Bresse Chalonnaise

TRIBUNAL DE CHALON - Une femme est condamnée pour violence sur son conjoint

Par Florence SAINT-ARROMAN

Publié le 10 Novembre 2025 à 08h25

TRIBUNAL DE CHALON - Une femme est condamnée pour violence sur son conjoint

C’était des violences réciproques, quelque part en Bresse. Monsieur a été jugé et condamné le premier, en mars dernier. Ce jeudi 6 novembre, c'était au tour de madame. Elle a reconnu lui avoir donné deux coups de poing, lui avoir cassé une bouteille sur la tête, l’avoir poussé dans les escaliers…

 L’homme est de nouveau au tribunal mais en qualité de victime. La femme, 35 ans, se tient à la barre de l’audience d’homologation des CRPC*. Elle a vu le procureur qui a proposé une peine. Le juge chargé de son homologation sonde un peu le dossier, car la période de prévention court de l’automne 2023 à mars 2025.

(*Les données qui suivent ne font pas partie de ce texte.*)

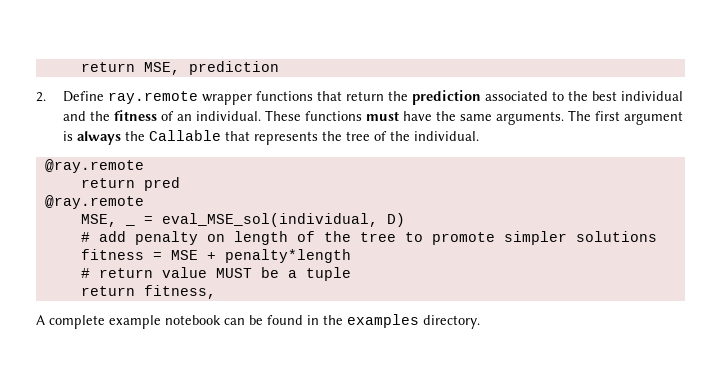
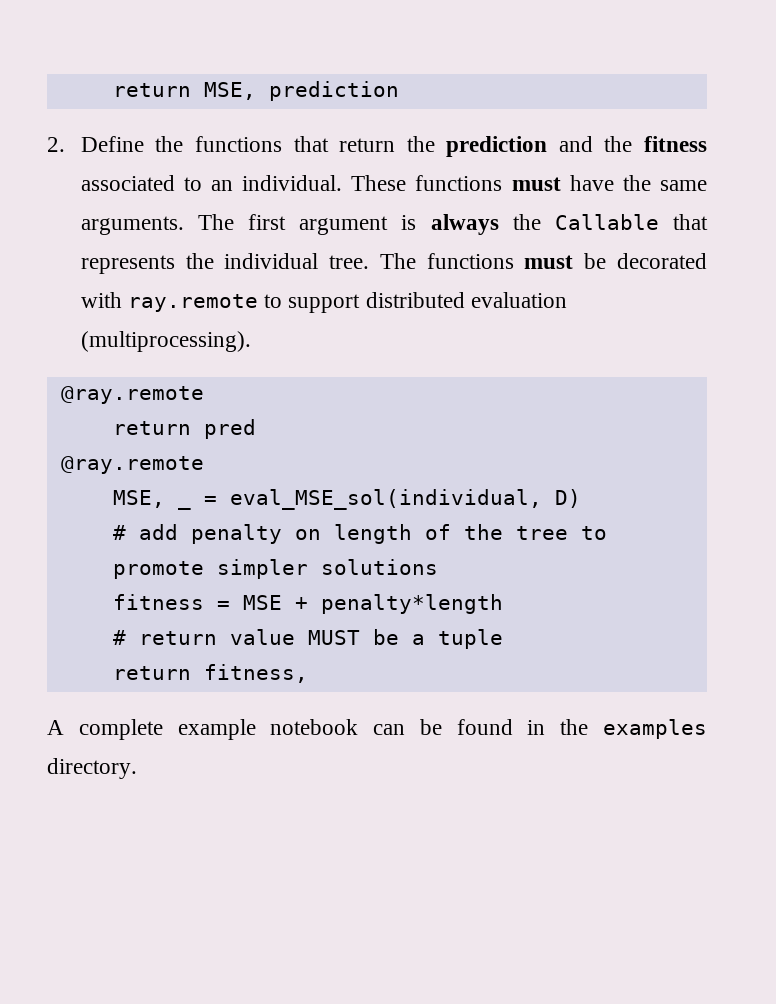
- 2. Define ray.remote wrapper functions that return the prediction associated to the best individual and the fitness of an individual.
+ 2. Define the functions that return the prediction and the fitness associated to an individual.
- The first argument is always the Callable that represents the tree of the individual.
+ The first argument is always the Callable that represents the individual tree. The functions must be decorated with ray.remote to support distributed evaluation (multiprocessing).

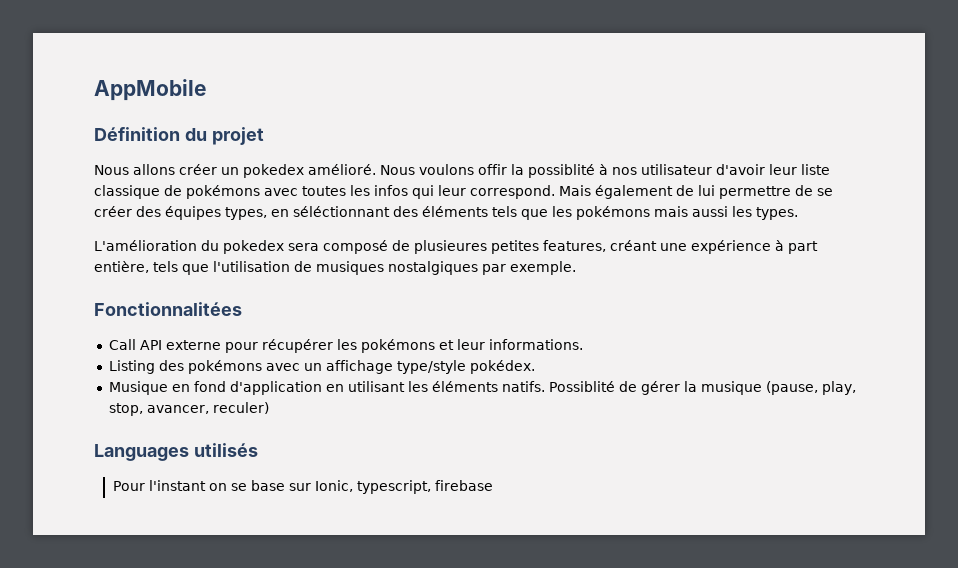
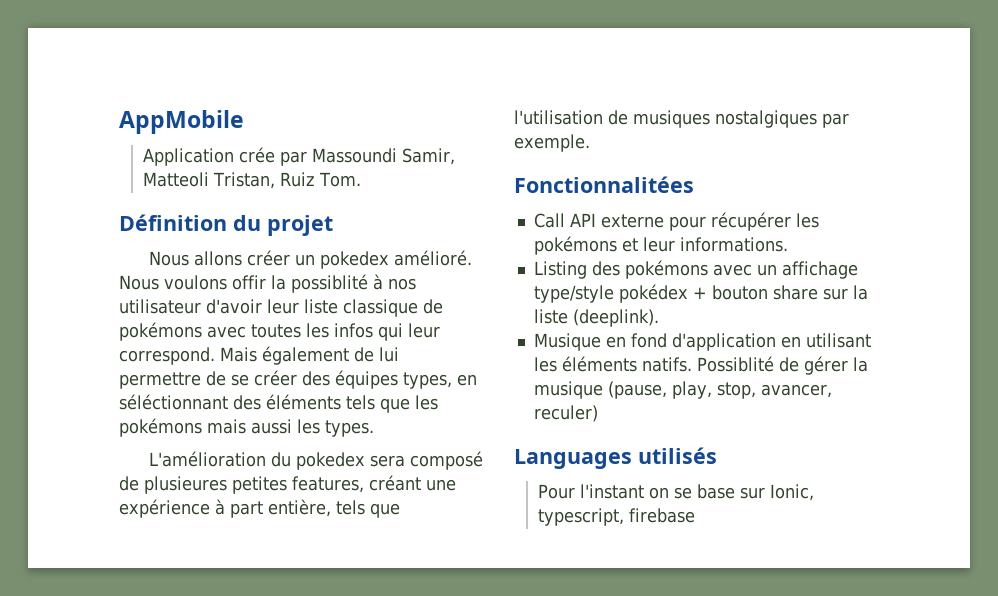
+ Application crée par Massoundi Samir, Matteoli Tristan, Ruiz Tom.
- Listing des pokémons avec un affichage type/style pokédex.
+ Listing des pokémons avec un affichage type/style pokédex + bouton share sur la liste (deeplink).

La prévenue reconnaît avoir été très violente mais continue à se défendre : « Alors, les deux coups de poing, c’est quand il était en train de m’étrangler. Il était entré dans la chambre de ma fille, il a mis sa main sur son sexe et lui a dit ‘Tu vas voir ce que je vais te faire, s…’ ! » Le juge la recadre : « Madame, il a été condamné pour ça, aujourd’hui il s’agit de vous. » Pourquoi n’a-t-elle pas mis fin à cette relation, plus tôt ? « Je vais être franche, j’ai mis fin à la relation mais il était sans abri, alors je l’ai laissé dormir chez moi. »

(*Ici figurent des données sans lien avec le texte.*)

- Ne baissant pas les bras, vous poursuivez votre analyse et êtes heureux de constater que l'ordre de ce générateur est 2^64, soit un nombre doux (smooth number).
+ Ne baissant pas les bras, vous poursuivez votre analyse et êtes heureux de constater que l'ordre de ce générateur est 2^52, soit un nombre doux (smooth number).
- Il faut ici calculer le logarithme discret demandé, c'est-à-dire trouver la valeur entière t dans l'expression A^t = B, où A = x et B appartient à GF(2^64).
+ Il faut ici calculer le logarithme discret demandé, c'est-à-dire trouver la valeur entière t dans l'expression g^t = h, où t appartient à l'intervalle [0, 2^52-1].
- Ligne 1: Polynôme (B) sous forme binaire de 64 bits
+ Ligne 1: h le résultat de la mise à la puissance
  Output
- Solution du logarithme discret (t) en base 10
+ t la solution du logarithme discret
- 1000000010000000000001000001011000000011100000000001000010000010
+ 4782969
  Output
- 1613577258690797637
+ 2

En guise d’indemnités, il demande qu’elle lui paie son droit fixe de procédure

Monsieur est invité à s’exprimer : « Je veux juste une chose : j’ai des frais judiciaires qui s’élèvent à 254 euros, donc je veux ça. » Légère stupeur : l’homme ne demande pas moins que son ex-conjointe paie pour lui, le droit fixe de procédure auquel tous les prévenus condamnés** sont astreints. 
Puis l’homme devient nerveux. Il a l’interdiction de paraître dans le village où ils vivaient : il veut pouvoir y retourner. « J’ai toute ma famille là-bas. » Or seul le juge de l’application des peines qui le suit, peut lever cette interdiction. Cette demande à l’audience où c’est madame qui est jugée est aussi incongrue que de réclamer qu’elle paie son droit fixe de procédure.

Trois enfants en « garde exclusive », l’ASS, les restos du cœur 

La prévenue perçoit l’allocation de solidarité spécifique. Elle dit chercher du travail mais « c’est compliqué parce que j’ai un enfant handicapé ». Ils sont trois enfants en tout, dont elle a la garde exclusive. Son ex-mari était violent envers elle, lui aussi. « Elle doit aller parfois aux restos du cœur, précise maître Pépin. Je demande que monsieur soit débouté de sa demande car des frais de procédure ne peuvent pas être mis à la charge de madame. »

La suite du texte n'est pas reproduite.